Perform Hard reset and run.
Perform a DMA access on DAC while ADC stream running.
DAC DMA transfer completes normally.
I can now repeat steps 9 and 10 and consistently get the same results but I can also repeat steps 1 to 11 and consistently get the same results.

I've used a hardware breakpoint to make sure none of my code ever access flash in sector 8.

It gets stranger: To check that my hardware breakpoint was set correctly, I wrote some test code to read @0x0810000C. This worked, but when I programmed my board a second time it would not come out of reset. Again, I had a VERY LONG investigation. The RESET pin on my board was toggling at 13 kHz and the debugger would in no way re-connect.

My solution was to change my BOOT0 pin from low to high so that my test code would never execute. I could then use the CLI of the cube programmer (neither the IDE nor GUI worked) to do a mass erase ONLY when I did not connect under reset. This managed to recover the board.

Any idea why this flash address is special? I have considered that I may have erroneous code but my code runs flawlessly for days on end until I write that one flash address.
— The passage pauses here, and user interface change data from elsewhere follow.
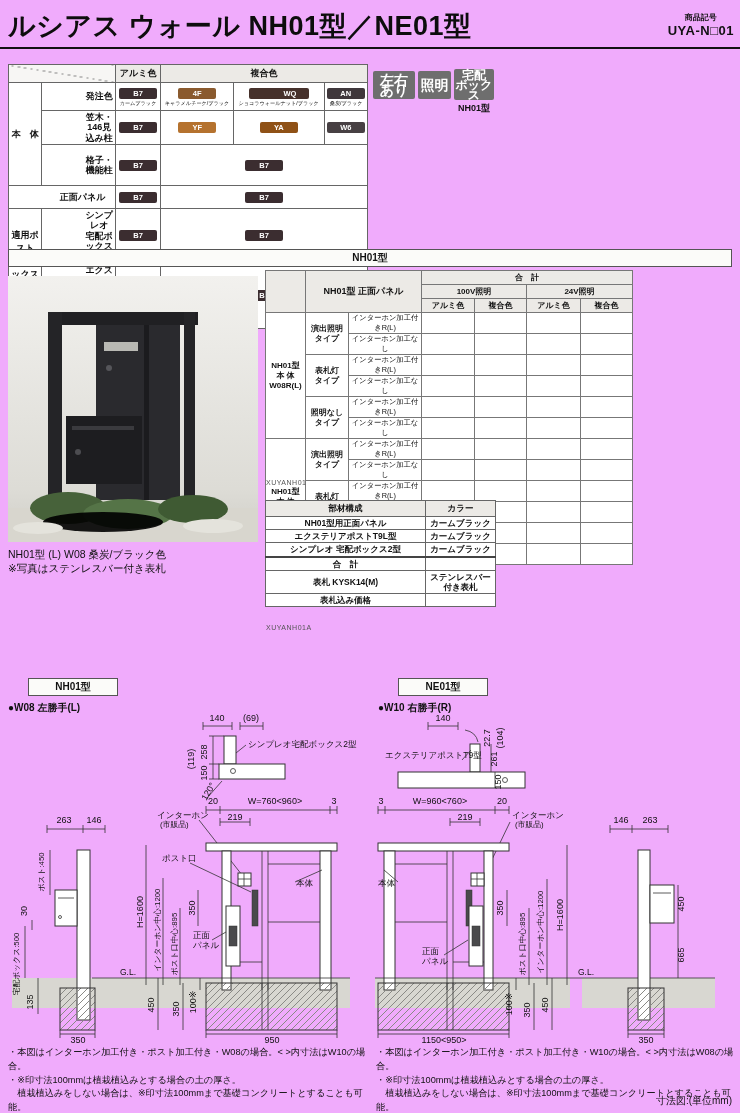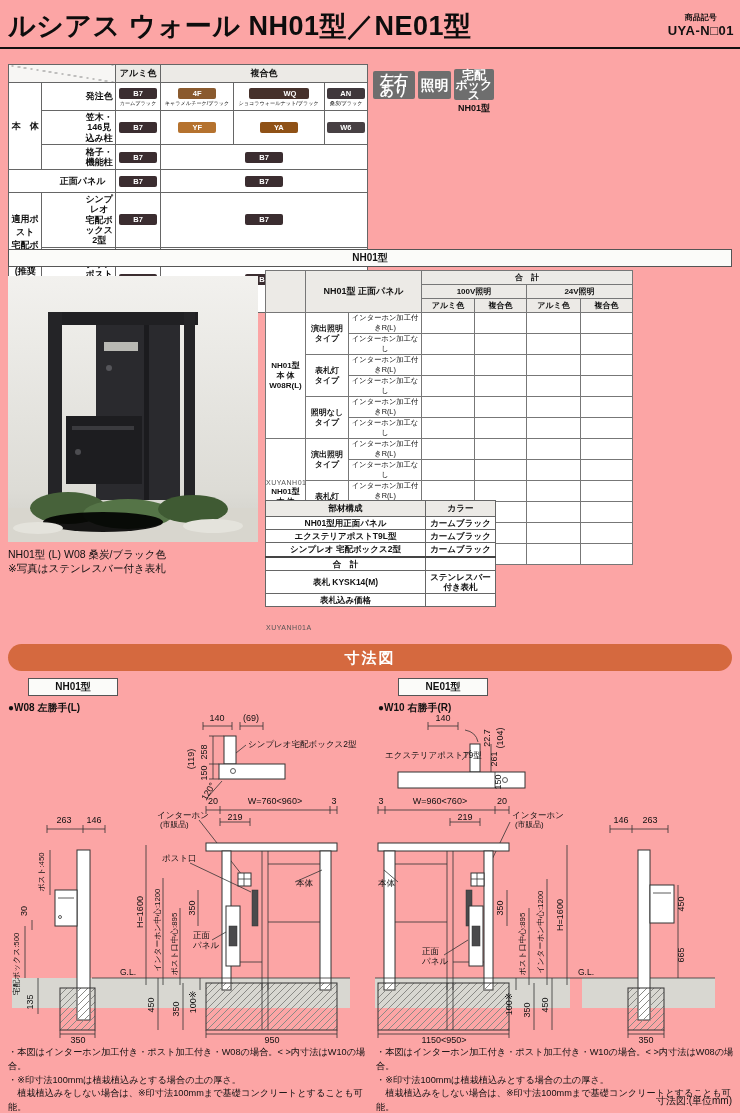--- a/index.html
+++ b/index.html
@@ -1,16 +1,16 @@
 <!DOCTYPE html>
 <html><head>
 <meta charset="utf-8">
 <style>
   html,body{margin:0;padding:0;background:#fff;}
-  .page{position:relative;width:740px;height:1113px;background:#fca5a5;overflow:hidden;
+  .page{position:relative;width:740px;height:1113px;background:#f0abfc;overflow:hidden;
         font-family:"Liberation Sans","DejaVu Sans",sans-serif;color:#111;}
   .abs{position:absolute;}
 
   
   .title{left:8px;top:8px;font-size:27px;font-weight:bold;letter-spacing:0.5px;color:#0d0d0d;white-space:nowrap;}
   .codebox{right:6px;top:12px;text-align:center;}
   .codebox .cl{font-size:8px;font-weight:bold;}
   .codebox .cv{font-size:13px;font-weight:bold;letter-spacing:0.5px;}
   .hrule{left:0;top:47px;width:740px;height:2px;background:#111;}
 
@@ -106,21 +106,21 @@
       <td><span class="chip" style="background-color: rgb(70, 49, 43); padding-left: 24px;">WQ</span><div class="chipname">ショコラウォールナット/ブラック</div></td>
       <td><span class="chip" style="background-color: rgb(63, 55, 59);">AN</span><div class="chipname">桑炭/ブラック</div></td>
     </tr>
     <tr style="height:26px">
       <td class="lbl">笠木・146見込み柱</td>
       <td><span class="chip" style="background-color: rgb(59, 45, 48);">B7</span></td>
       <td><span class="chip" style="background-color: rgb(181, 114, 46);">YF</span></td>
       <td><span class="chip" style="background-color: rgb(143, 81, 22);">YA</span></td>
       <td><span class="chip" style="background-color: rgb(71, 64, 67);">W6</span></td>
     </tr>
-    <tr style="height:25px">
+    <tr style="height:41px">
       <td class="lbl">格子・機能柱</td>
       <td><span class="chip" style="background-color: rgb(59, 45, 48);">B7</span></td>
       <td colspan="3"><span class="chip" style="background-color: rgb(59, 45, 48);">B7</span></td>
     </tr>
     <tr style="height:23px">
       <td colspan="2" class="lbl">正面パネル</td>
       <td><span class="chip" style="background-color: rgb(59, 45, 48);">B7</span></td>
       <td colspan="3"><span class="chip" style="background-color: rgb(59, 45, 48);">B7</span></td>
     </tr>
     <tr style="height:25px">
@@ -345,21 +345,20 @@
 付き表札</td>
         </tr>
     <tr style="height:13px">
           <td>表札込み価格</td>
           <td></td>
         </tr>
   </tbody>
     </table>
   <div class="abs codecap" style="left:266px;top:624px;">XUYANH01A</div>
 
-  <div class="abs banner">寸法図</div>
   <div class="abs mbox" style="left:28px;top:678px;">NH01型</div>
   <div class="abs mbox" style="left:398px;top:678px;">NE01型</div>
   <div class="abs variant" style="left:8px;top:701px;">●W08 左勝手(L)</div>
   <div class="abs variant" style="left:378px;top:701px;">●W10 右勝手(R)</div>
 
   <svg class="abs" style="left:0;top:712px;" width="370" height="332" viewBox="0 0 370 332">
     <defs>
       <pattern id="hatchL" patternUnits="userSpaceOnUse" width="7" height="7">
         <path d="M0 7 L7 0" stroke="#8a8a86" stroke-width="1"></path>
       </pattern>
Not all values work. Writing it to all zero, 0xA5A5A5A5 would not cause the same problem.

TDK · ‎2021-12-06

Include your chip number. There are thousands of different STM32 parts.

> The RESET pin on my board was toggling at 13 kHz and the debugger would in no way re-connect.
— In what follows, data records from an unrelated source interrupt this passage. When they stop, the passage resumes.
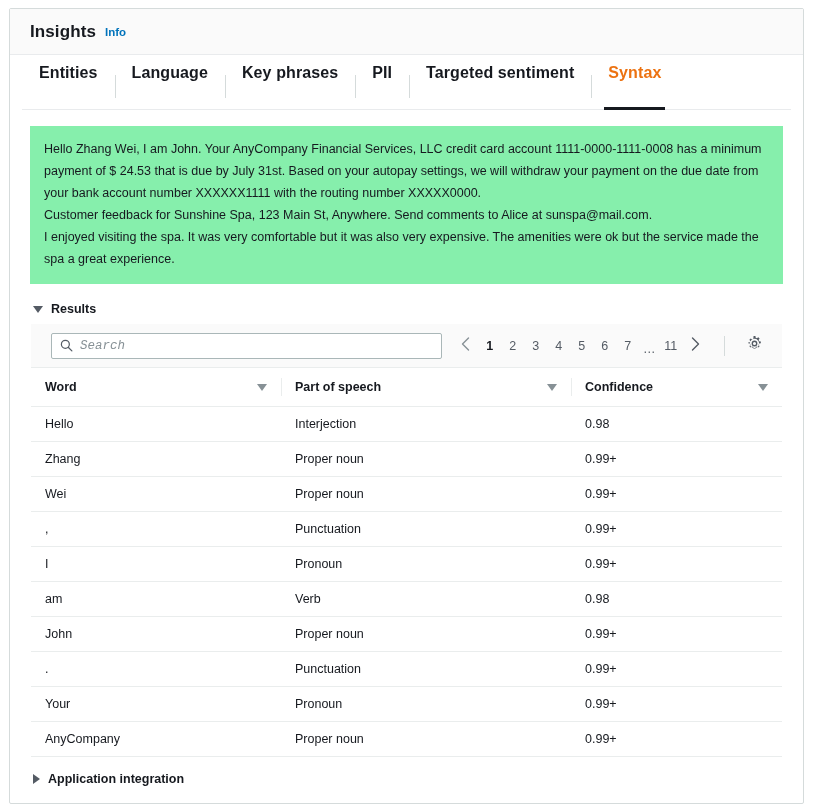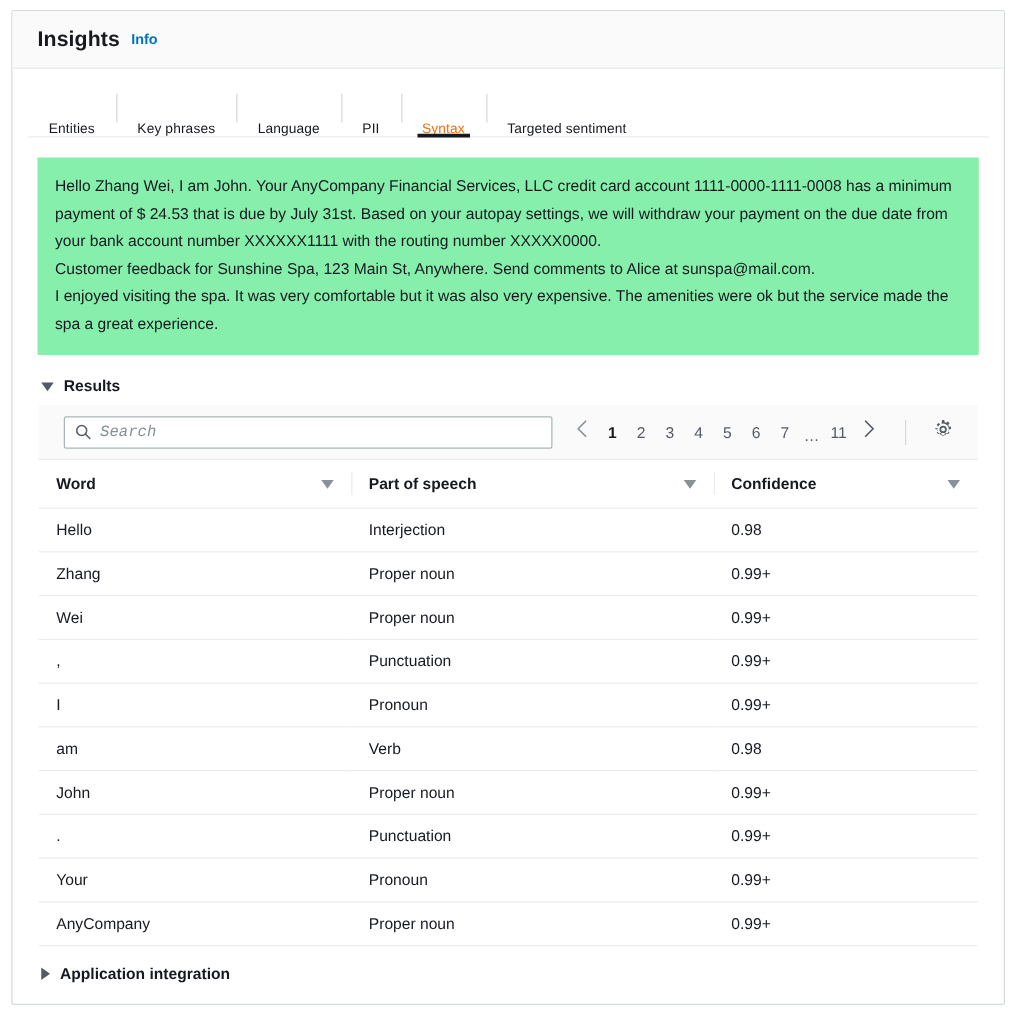--- a/index.html
+++ b/index.html
@@ -62,24 +62,24 @@
   }
   .tabs {
     display: flex;
     align-items: stretch;
     height: 46px;
     border-bottom: 1px solid #e9ebed;
     margin-top: 9px;
   }
   .tab {
     display: flex;
-    align-items: flex-end;
+    align-items: flex-start;
     padding: 0 17px;
-    font-size: 11px;
-    font-weight: normal;
+    font-size: 16px;
+    font-weight: bold;
     color: #16191f;
     cursor: pointer;
     position: relative;
     white-space: nowrap;
     letter-spacing: 0.1px;
   }
   .tab + .tab::before {
     content: "";
     position: absolute;
     left: 0; top: 11px; bottom: 11px;
@@ -299,33 +299,33 @@
       <span class="panel-title">Insights</span>
       <span class="info-link">Info</span>
     </div>
 
     <div class="tabs-wrap">
       <div class="tabs">
         <div class="tab">
           <span>Entities</span>
         </div>
         <div class="tab">
+          <span>Language</span>
+        </div>
+        <div class="tab">
           <span>Key phrases</span>
-        </div>
-        <div class="tab">
-          <span>Language</span>
         </div>
         <div class="tab">
           <span>PII</span>
         </div>
+        <div class="tab">
+          <span>Targeted sentiment</span>
+        </div>
         <div class="tab active">
           <span>Syntax</span>
-        </div>
-        <div class="tab">
-          <span>Targeted sentiment</span>
         </div>
       </div>
     </div>
 
     <div class="body">
 
 
       <div class="analyzed-box">
         <p>Hello Zhang Wei, I am John. Your AnyCompany Financial Services, LLC credit card account 1111-0000-1111-0008 has a minimum payment of $ 24.53 that is due by July 31st. Based on your autopay settings, we will withdraw your payment on the due date from your bank account number XXXXXX1111 with the routing number XXXXX0000.</p>
         <p>Customer feedback for Sunshine Spa, 123 Main St, Anywhere. Send comments to Alice at sunspa@mail.com.</p>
Indicates the chip is resetting itself. Examine SCB->CSR to determine why.

If you feel a post has answered your question, please click "Accept as Solution".
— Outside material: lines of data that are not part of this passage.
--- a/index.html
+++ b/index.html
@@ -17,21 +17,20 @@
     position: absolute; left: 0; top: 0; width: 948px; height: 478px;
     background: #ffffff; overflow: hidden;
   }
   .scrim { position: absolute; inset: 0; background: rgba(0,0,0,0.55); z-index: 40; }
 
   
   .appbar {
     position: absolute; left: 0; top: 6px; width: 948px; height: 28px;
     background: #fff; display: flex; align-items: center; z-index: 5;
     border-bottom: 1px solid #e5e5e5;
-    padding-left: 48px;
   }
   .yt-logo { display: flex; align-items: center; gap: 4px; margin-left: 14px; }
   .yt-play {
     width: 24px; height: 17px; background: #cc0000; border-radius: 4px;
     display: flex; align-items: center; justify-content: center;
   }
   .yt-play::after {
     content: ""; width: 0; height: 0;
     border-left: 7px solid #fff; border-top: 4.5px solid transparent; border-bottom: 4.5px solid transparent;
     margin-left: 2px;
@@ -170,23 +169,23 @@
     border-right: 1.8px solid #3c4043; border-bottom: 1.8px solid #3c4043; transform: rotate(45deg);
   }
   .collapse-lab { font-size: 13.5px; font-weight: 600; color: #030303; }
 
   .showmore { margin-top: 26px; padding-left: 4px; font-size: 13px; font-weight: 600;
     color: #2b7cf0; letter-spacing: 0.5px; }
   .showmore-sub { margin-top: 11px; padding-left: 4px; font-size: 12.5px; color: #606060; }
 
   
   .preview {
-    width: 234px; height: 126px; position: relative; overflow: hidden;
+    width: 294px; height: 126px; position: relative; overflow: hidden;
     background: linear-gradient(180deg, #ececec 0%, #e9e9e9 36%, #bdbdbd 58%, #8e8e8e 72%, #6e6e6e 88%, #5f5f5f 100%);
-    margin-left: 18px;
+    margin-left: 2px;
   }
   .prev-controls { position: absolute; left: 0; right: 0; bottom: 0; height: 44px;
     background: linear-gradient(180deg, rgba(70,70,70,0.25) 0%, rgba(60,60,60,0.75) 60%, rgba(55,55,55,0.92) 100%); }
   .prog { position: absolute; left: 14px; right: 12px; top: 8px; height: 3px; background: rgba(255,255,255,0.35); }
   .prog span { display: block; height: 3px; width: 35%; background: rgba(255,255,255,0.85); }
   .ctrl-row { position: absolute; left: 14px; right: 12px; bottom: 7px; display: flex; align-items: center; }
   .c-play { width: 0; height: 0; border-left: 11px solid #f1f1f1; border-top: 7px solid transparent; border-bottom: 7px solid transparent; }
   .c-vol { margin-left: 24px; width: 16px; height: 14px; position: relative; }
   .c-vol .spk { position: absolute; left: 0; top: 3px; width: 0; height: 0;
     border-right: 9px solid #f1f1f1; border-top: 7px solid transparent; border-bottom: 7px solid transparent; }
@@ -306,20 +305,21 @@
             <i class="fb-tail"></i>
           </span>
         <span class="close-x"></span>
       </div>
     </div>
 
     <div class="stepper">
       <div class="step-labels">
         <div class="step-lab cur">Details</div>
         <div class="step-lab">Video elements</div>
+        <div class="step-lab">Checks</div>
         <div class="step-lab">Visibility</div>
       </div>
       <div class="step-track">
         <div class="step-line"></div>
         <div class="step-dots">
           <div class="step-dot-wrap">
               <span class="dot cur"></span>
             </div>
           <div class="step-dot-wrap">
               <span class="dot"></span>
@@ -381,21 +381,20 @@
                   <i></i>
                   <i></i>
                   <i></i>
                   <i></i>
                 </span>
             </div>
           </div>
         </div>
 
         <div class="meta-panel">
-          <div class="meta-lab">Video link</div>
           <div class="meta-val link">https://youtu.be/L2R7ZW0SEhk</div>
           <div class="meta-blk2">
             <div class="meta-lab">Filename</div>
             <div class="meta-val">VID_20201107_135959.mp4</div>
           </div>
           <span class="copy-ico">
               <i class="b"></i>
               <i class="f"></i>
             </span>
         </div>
waclawek.jan · ‎2021-12-06

There is some reason why you write various values to flash @0810000C, so I assume this value is used somewhere else in your program, and that's what causes your problem.

Reduce your program by removing features and observe when does the problem disappear.

JW

PWint · ‎2021-12-06

I am using STM32H745.

When I was in this last state (where chip kept on resetting itself) I could not examine CSR because I could not connect to the CPU.

PWint · ‎2021-12-06

I am using bank 1 when upgrading software and swopping the banks after download is complete. This is how I originally found my problem: It would only occur on boards that has been programmed, so it had data written in bank 1 of Flash. I never read that memory. It is only written when doing software upgrade.

It is through reducing functionality that I found that only that one specific address has a role to play. I agree most reasonable cause is something in my code changing because of that value being written but my code does not use it.

I am hoping that someone knows that the ROM code may be using it prior to my code even running?